Large Language Model Applications for Style Pedagogy
Christopher Eisenhart
Discussion
Implicit in any study of computers and writing pedagogy must be the question, “What will happen when my students use this tool to complete their work?” Setting aside the ethical and policy aspects of this question, this study attempts to answer in the most pragmatic and descriptive way possible. Any student could interact with ChatGPT basically as I've done here, asking it to complete the exercises in Williams' curriculum, without having trained CGPT or taken other, more expert preparations. What we see in the study above is the kind of results they'll mostly encounter (not exactly of course; responses will change from instance to instance). Overall, CGPT improves sentences in its revisions from their original. It is mostly successful at some tasks of diagnosis and revision. However, it also leaves problems in its revisions which require expertise to then diagnose and revise. Students who input the exercises into CGPT will only occasionally receive results that match the objectives of the curriculum. That CGPT’s failures tend to be those where interpretation, invention, and contextualization is required is not a surprise.
Interestingly, these are the same moments that students tend to struggle with, until they realize that the solutions to the stylistic problems they're finding often do not exist within the original sentence (e.g. finding appropriate characters, deciding what is a main idea). Fortunately, while CGPT’s horizontally intertextual focus may not improve on this point, students do. Using CGPT with students would present an opportunity to demonstrate limitations of these types, and promote discussions of possible remedies, as we do with student attempts in workshops together.

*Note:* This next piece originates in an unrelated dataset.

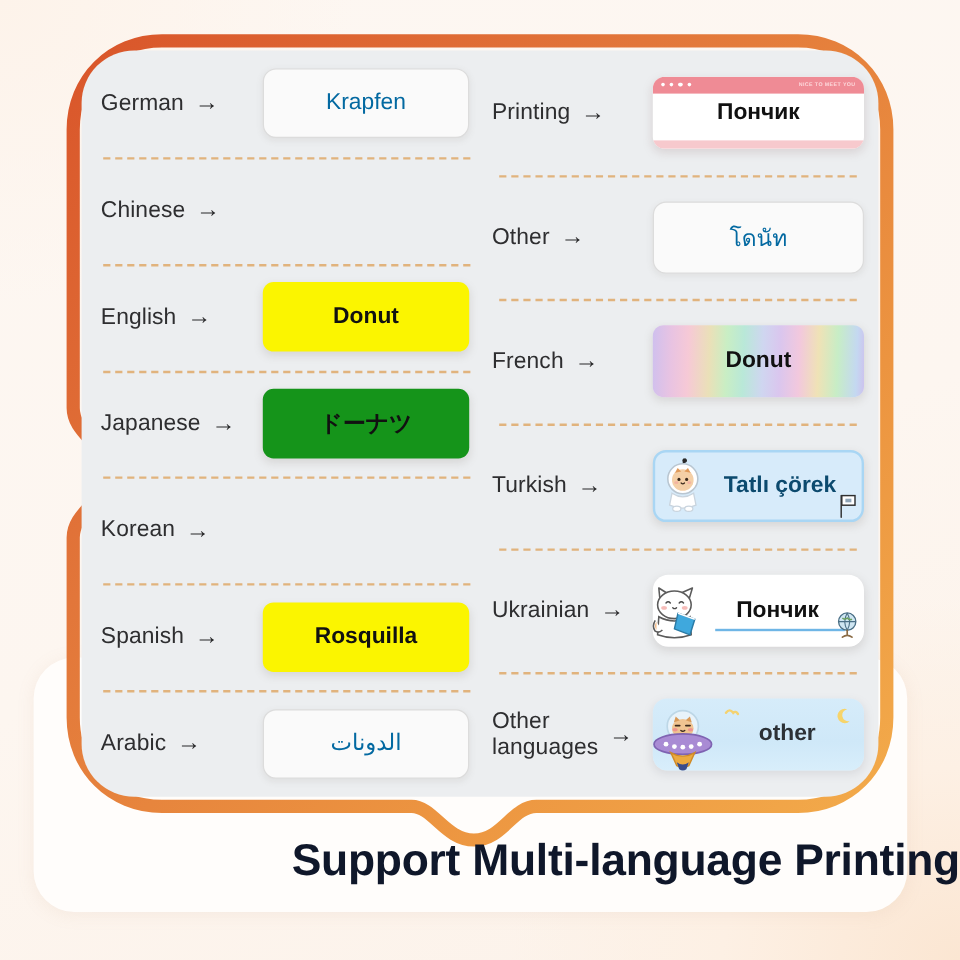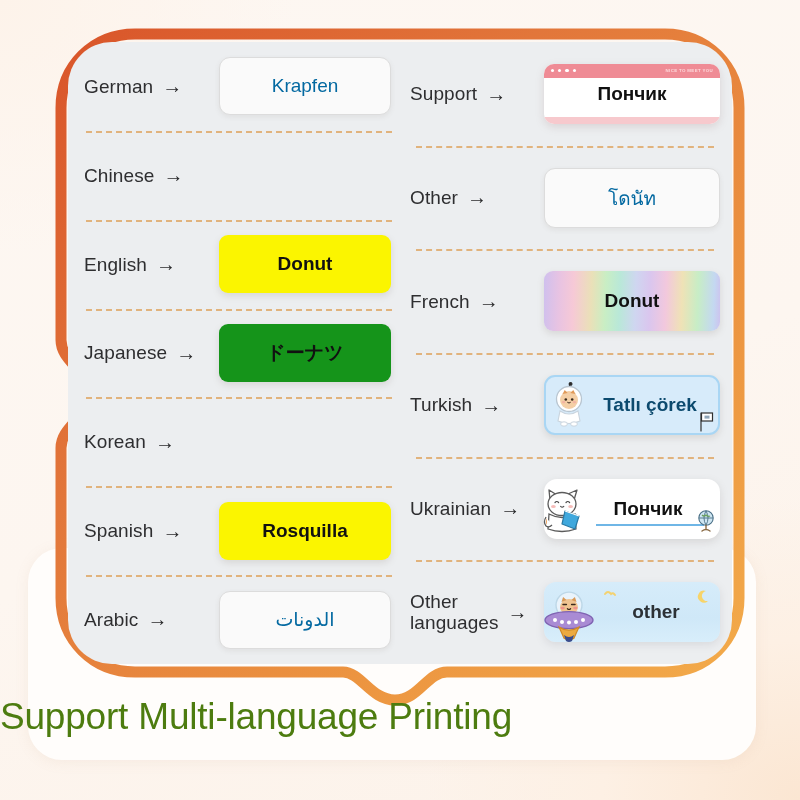"Support" span { text: Support -> Printing }
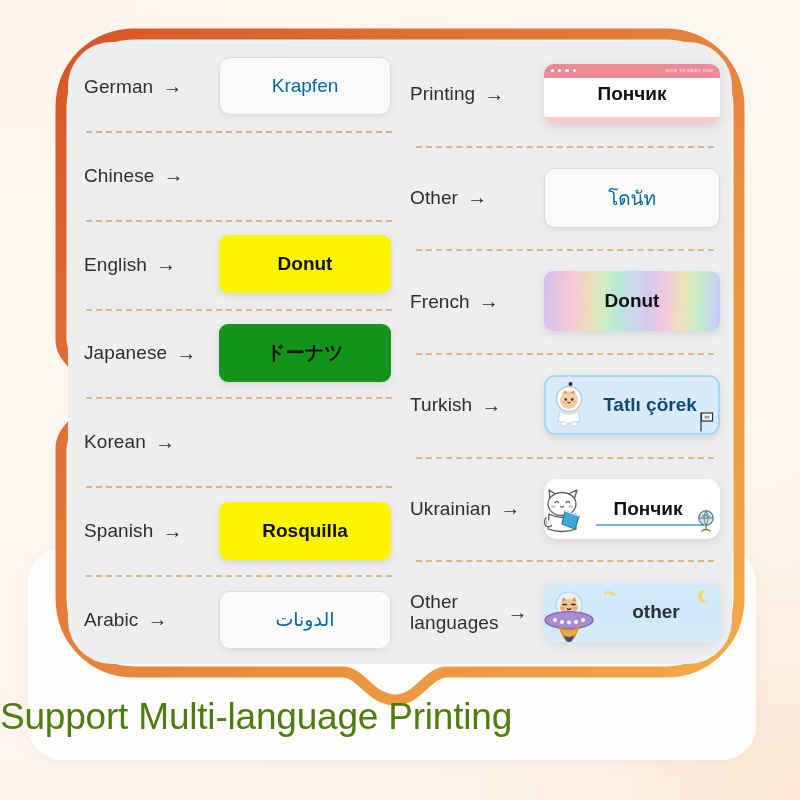"Support Multi-language Printing" .caption { color: #4d7c0f -> #0f172a; font-weight: 400 -> 700; text-align: left -> right }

One potential explanation for CGPT's limitations also resides in its horizontal intertextuality and lack of contextual awareness. Being intertextual in this way, tending to reproduce what it has found to previously be most likely should create a descriptive bias rather than a prescriptive one. In the same ways that critics have discussed the bias of LLMs based on the biases of their corpuses (cf. Byrd, 2023), CGPT will revise sentences toward what other sentences have mostly tended to do, rather than what is “best” to do according to any particular stylistic paradigm, such as Williams'. Most sentences in the corpuses on which CGPT trains probably aren't clear, cohesive, coherent, concise, and shapely. Successive and amended prompts can improve CGPT's revisions, but its default is going to be to do what is descriptive of what people mostly do, not following the prescriptions of the curriculum.
This then leaves the pedagogical potential. How might using ChatGPT create or further opportunities for students' learning and my teaching of written style? When I'm teaching this curriculum, I use Williams' exercises as the jumping off point for students. Students read each Lesson and attempt to complete its exercises with minimal demonstration from me. This is low-stakes work that I've found makes them well and truly invested when I then throw their answers up on the board for everyone to see and discuss what they've improved in their revision and what is left to be done. Then we finish those revisions, live and together. I follow up with additional sentences, crafted to represent the problems Williams has given us to work on together in the classroom, and typically find the students almost competitively engaged in the game of revision. As a class, we might use LLMs in much the way we use the work of other students, to learn these skills of diagnosing and revising the problems in in first revisions of problematic sentences. While the greatest impact may come from workshopping student work, asking CGPT to provide initial diagnoses and revisions together with the class can allow us to lower the stakes of this practice even further, making CGPT a helpful baseline and stand-in for initial drafts of this revision work. When we show CGPT doing the exercises, the challenging work of diagnosing and improving these exercises will still need to be done.
CGPT seems to be best at subject-verb identification and revision and the work of revising for concision. For that percentage of my students who struggle with subject/verb identification, I'd welcome practice with the tool that might then help them begin to see the patterns that identify subjects and verbs when their classmates and I have largely moved on. When it comes to the tasks of finding the narrative implicit in sentences to serve as the basis for inventing characters and actions, determining what is given and what is new information, identifying main ideas to position them for emphasis, CGPT tends to struggle with what students struggle with. Revisions to style are not purely intra-textual activities, and the solutions to the problems in bad sentences are not often visible, evident, or explicit. We can then use CGPT together to stand in for initial draft work, to demonstrate steps toward diagnosis and revision that leave work for us to practice together.